### Work required
Check every line of the material below for the string "indent", and return the ones that have it.
※
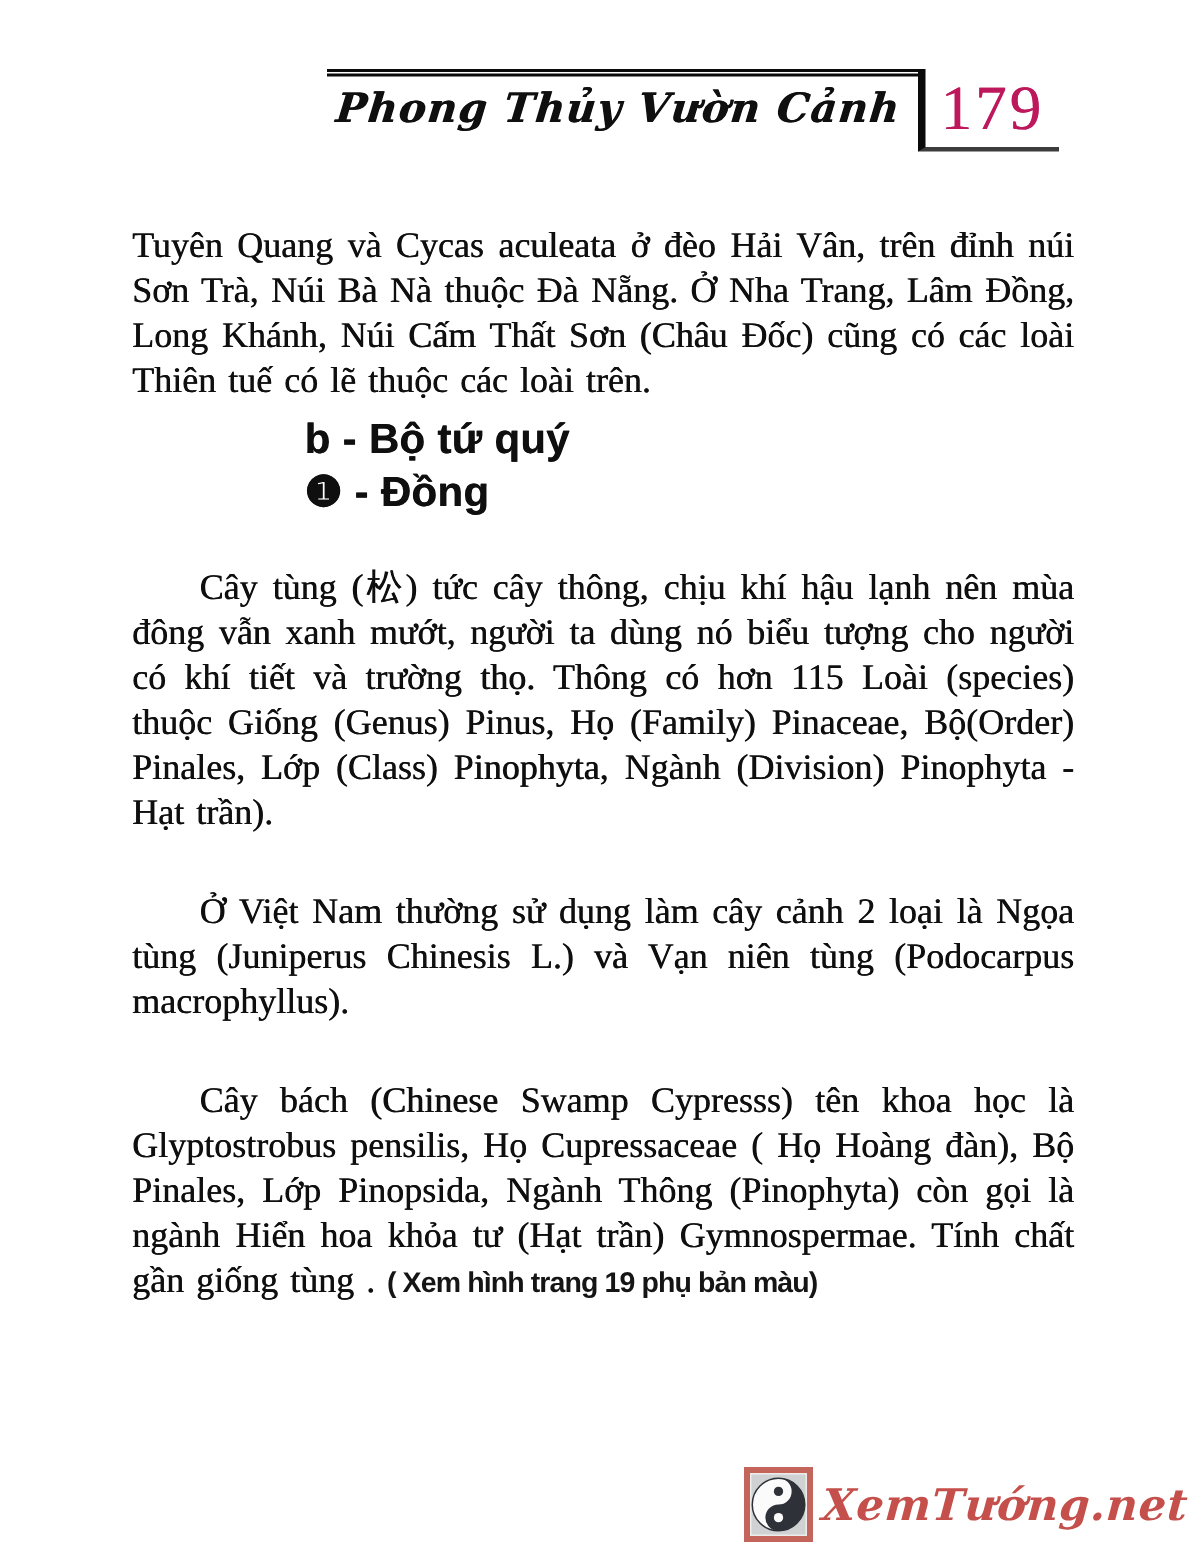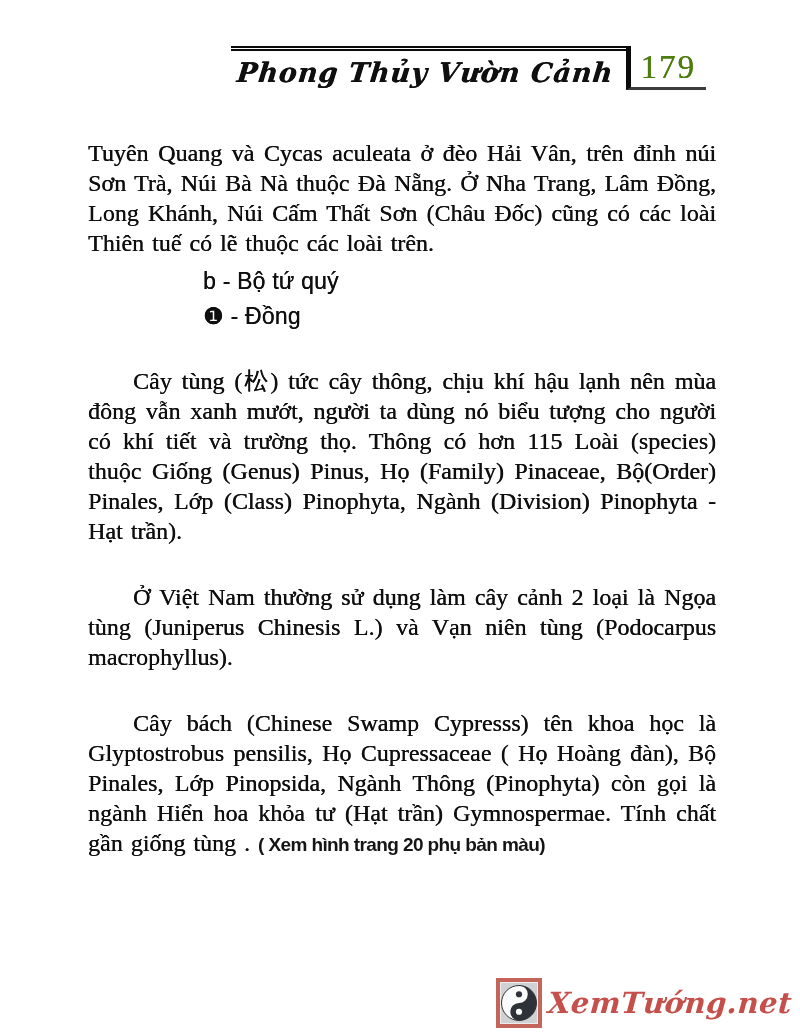--- a/index.html
+++ b/index.html
@@ -46,9 +46,9 @@
     align-items: center;
   }
   .page-number {
-    font-size: 33px;
+    font-size: 42px;
     letter-spacing: 2px;
-    color: #4d7c0f;
+    color: #be185d;
     text-shadow: 0.3px 0 0 currentColor;
     text-align: center;
   }

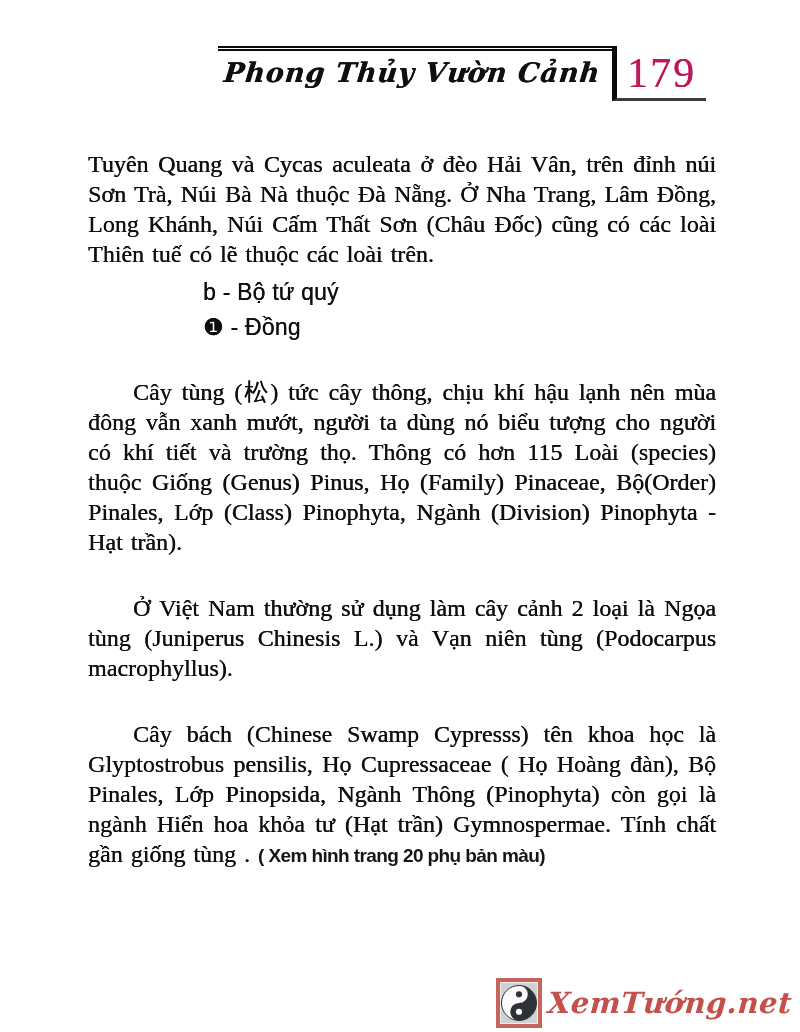--- a/index.html
+++ b/index.html
@@ -79,8 +79,8 @@
 
   h3.section-heading {
     font-family: "Liberation Sans", sans-serif;
-    font-weight: normal;
-    font-size: 23px;
+    font-weight: bold;
+    font-size: 28px;
     line-height: 27px;
     letter-spacing: 0.2px;
     margin: 10px 0 6px 115px;

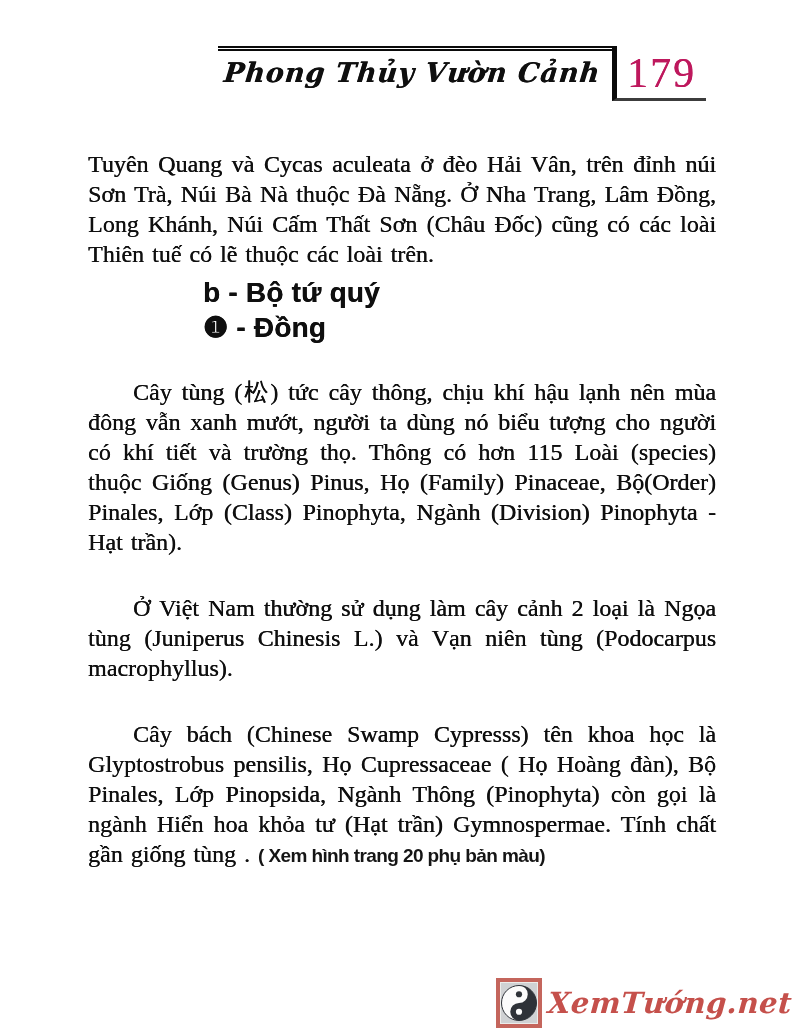--- a/index.html
+++ b/index.html
@@ -138,7 +138,7 @@
     <p class="body-para indent">Ở Việt Nam thường sử dụng làm cây cảnh 2 loại là Ngọa tùng (Juniperus Chinesis L.) và Vạn niên tùng (Podocarpus macrophyllus).</p>
 
     <p class="body-para indent">
-      <span>Cây bách (Chinese Swamp Cypresss) tên khoa học là Glyptostrobus pensilis, Họ Cupressaceae ( Họ Hoàng đàn), Bộ Pinales, Lớp Pinopsida, Ngành Thông (Pinophyta) còn gọi là ngành Hiển hoa khỏa tư (Hạt trần) Gymnospermae. Tính chất gần giống tùng . </span><span class="note">( Xem hình trang 20 phụ bản màu)</span>
+      <span>Cây bách (Chinese Swamp Cypresss) tên khoa học là Glyptostrobus pensilis, Họ Cupressaceae ( Họ Hoàng đàn), Bộ Pinales, Lớp Pinopsida, Ngành Thông (Pinophyta) còn gọi là ngành Hiển hoa khỏa tư (Hạt trần) Gymnospermae. Tính chất gần giống tùng . </span><span class="note">( Xem hình trang 19 phụ bản màu)</span>
     </p>
 
   </main>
※
### Solution below
     <p class="body-para indent">Ở Việt Nam thường sử dụng làm cây cảnh 2 loại là Ngọa tùng (Juniperus Chinesis L.) và Vạn niên tùng (Podocarpus macrophyllus).</p>
     <p class="body-para indent">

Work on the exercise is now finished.